ファーニャは少し視線を落とし、再びロランを見つめる。
「私は名誉ばかりを追い求めて、仲間を信じることもできていなかった……」
ファーニャの声はかすかに震えていた。
目の前で炎が揺れるたび、彼女の心の中で蘇るのはあの日の光景だった。
「……考えないようにしていたけど、あの遠征は私のせいで失敗した……」
その言葉はこれまで抑え込んでいた後悔が溢れ出るように、彼女の口からこぼれ落ちた。
ロランはそんな彼女の姿を見て、静かに言葉を重ねる。
「でも、まだ間に合います。装備に頼るだけじゃなく、俺たちと連携して戦うことで、ファーニャさんの本当の力が引き出せるはずです」
ファーニャはその言葉を反芻し、深く息をついた。
彼の言葉に耳を傾けるうち、彼女の中に変化が生まれていた。
「……あなたたちが私の戦い方に不安を抱いているのは理解できたわ。私も完璧だなんて思っていない。でも、これからはもっとあなたたちと一緒に戦う方法を考えてみたい」
ロランはその言葉に微笑み、心の中で少しの安堵を感じた。
彼自身が学び取った「生き延びるための教え」を、ようやくファーニャに伝えられた気がした。

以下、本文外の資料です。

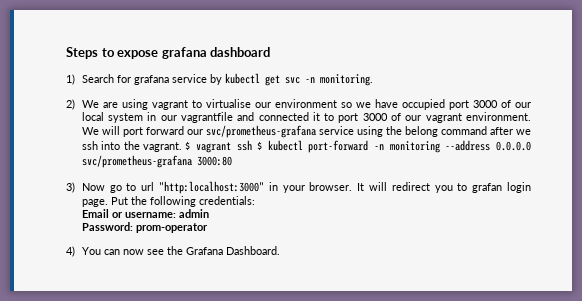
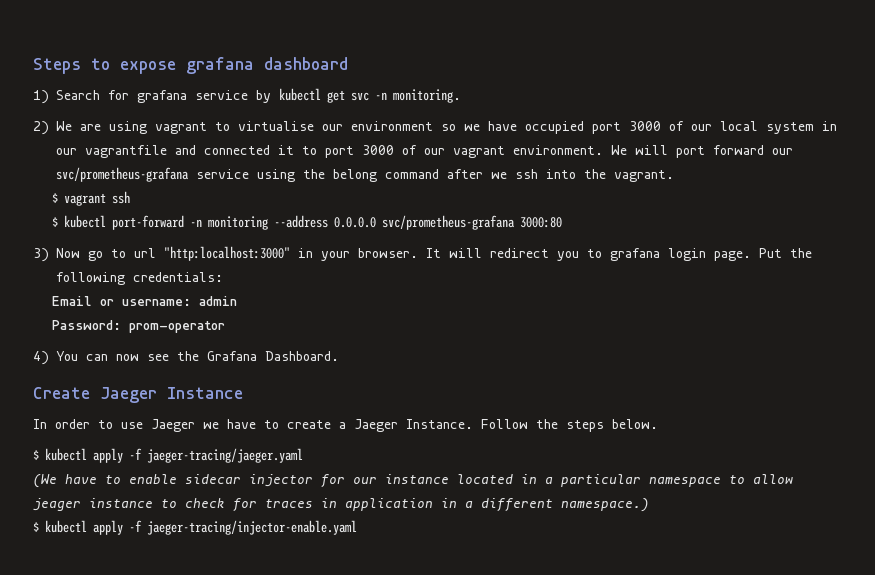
(182, 147) none -> (674, 176) //
(252, 145) none -> (131, 197) //
[472,183,503,193] grafan -> [610,248,660,261] grafana
(280, 250) none -> [33,387,243,403] [33,419,658,432] [33,448,303,463] [33,474,793,488] [33,498,649,512] [33,520,357,535] // Create Jaeger Instance // In order to use Jaeger we have to create a Jaeger Instance. Follow the steps below. // $ kubectl apply -f jaeger-tracing/jaeger.yaml // (We have to enable sidecar injector for our instance located in a particular namespace to allow jeager instance to check for traces in application in a different namespace.) // $ kubectl apply -f jaeger-tracing/injector-enable.yaml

ファーニャはロランの言葉を聞き終えた後、しばらく沈黙していた。
焚火の音だけが静かに響く中、彼女の中で何かが変わり始めているのが、ロランには感じ取れた。
彼女はやがて少しだけ微笑みを浮かべ、意を決したように口を開いた。
「……私、ずっと一人で戦わなきゃって思ってた。皆を守るためには、私が先に立つしかないって。でも、それが逆に皆を危険に晒してたんだね」
彼女の声はどこか柔らかさを帯びていた。
いつもの強気な態度から一転、今は少しだけ自分の弱さを受け入れたように見えた。
クルバルはそんなファーニャの変化を見つめながら、感慨深げに頷いた。
「お嬢様……俺は、あなたがこうして話を聞いてくださるだけで、心から嬉しいです」
その言葉には真心が込められていた。
クルバルは焚火の光に照らされた彼女の横顔を見つめ、深く息をつく。
彼の目には、これまでにない安堵と希望が映っていた。
ロランは二人の様子を見守りながら、今こそ具体的な戦術を提案する時だと感じた。
少し前にエリクシルと話していた戦術案が頭をよぎる。
「……俺たちはそれぞれ違う役割を持っています。ファーニャさんは剣士として前線で攻撃を担当し、俺は戦士として敵の動きを制御する役割を果たします。そして、クルバルさんは重装歩兵として、堅実な防御と援護を担当する。この三つの役割をうまく連携させれば、どんな敵にも対応できると思います」
クルバルもその言葉に深く頷き、静かに意見を述べた。
「確かに、俺たちの役割を活かせば、もっと効率的に戦えるでしょう。だが、それには互いの動きを理解し、息を合わせることが大切です。戦闘前の計画と、陣形の整備が欠かせません」
《なんだ、クルバルさん、わかってんのにそれを教えてやれてないのか……!?》
{{彼女が聞く耳を持たなかったのでしょう。では、具体的な戦術案を……}}
《助かるよエリクシル》
ロランはエリクシルの助言を受け、さらに具体的な戦術を提案する。
「例えば、クルバルさんが前線で盾を構え、俺がその横で敵の攻撃を引き受ける。そして、ファーニャさんはその後ろから機敏に動き、隙を見て強力な一撃を放つ。こうすれば、ファーニャさんも無駄な危険を冒すことなく、確実にダメージを与えられるはずです」
ファーニャは真剣に考え込んだ後、微笑みを浮かべた。
「……そうね、試してみる価値はあるわ。今までとは違うやり方で、もっとあなたたちを信じてみる」
その言葉を聞き、ロランとクルバルは互いに目を合わせ、そして静かに頷いた。
焚火の光がゆらゆらと揺れるたびに、彼らの決意がますます強固なものとなっていく。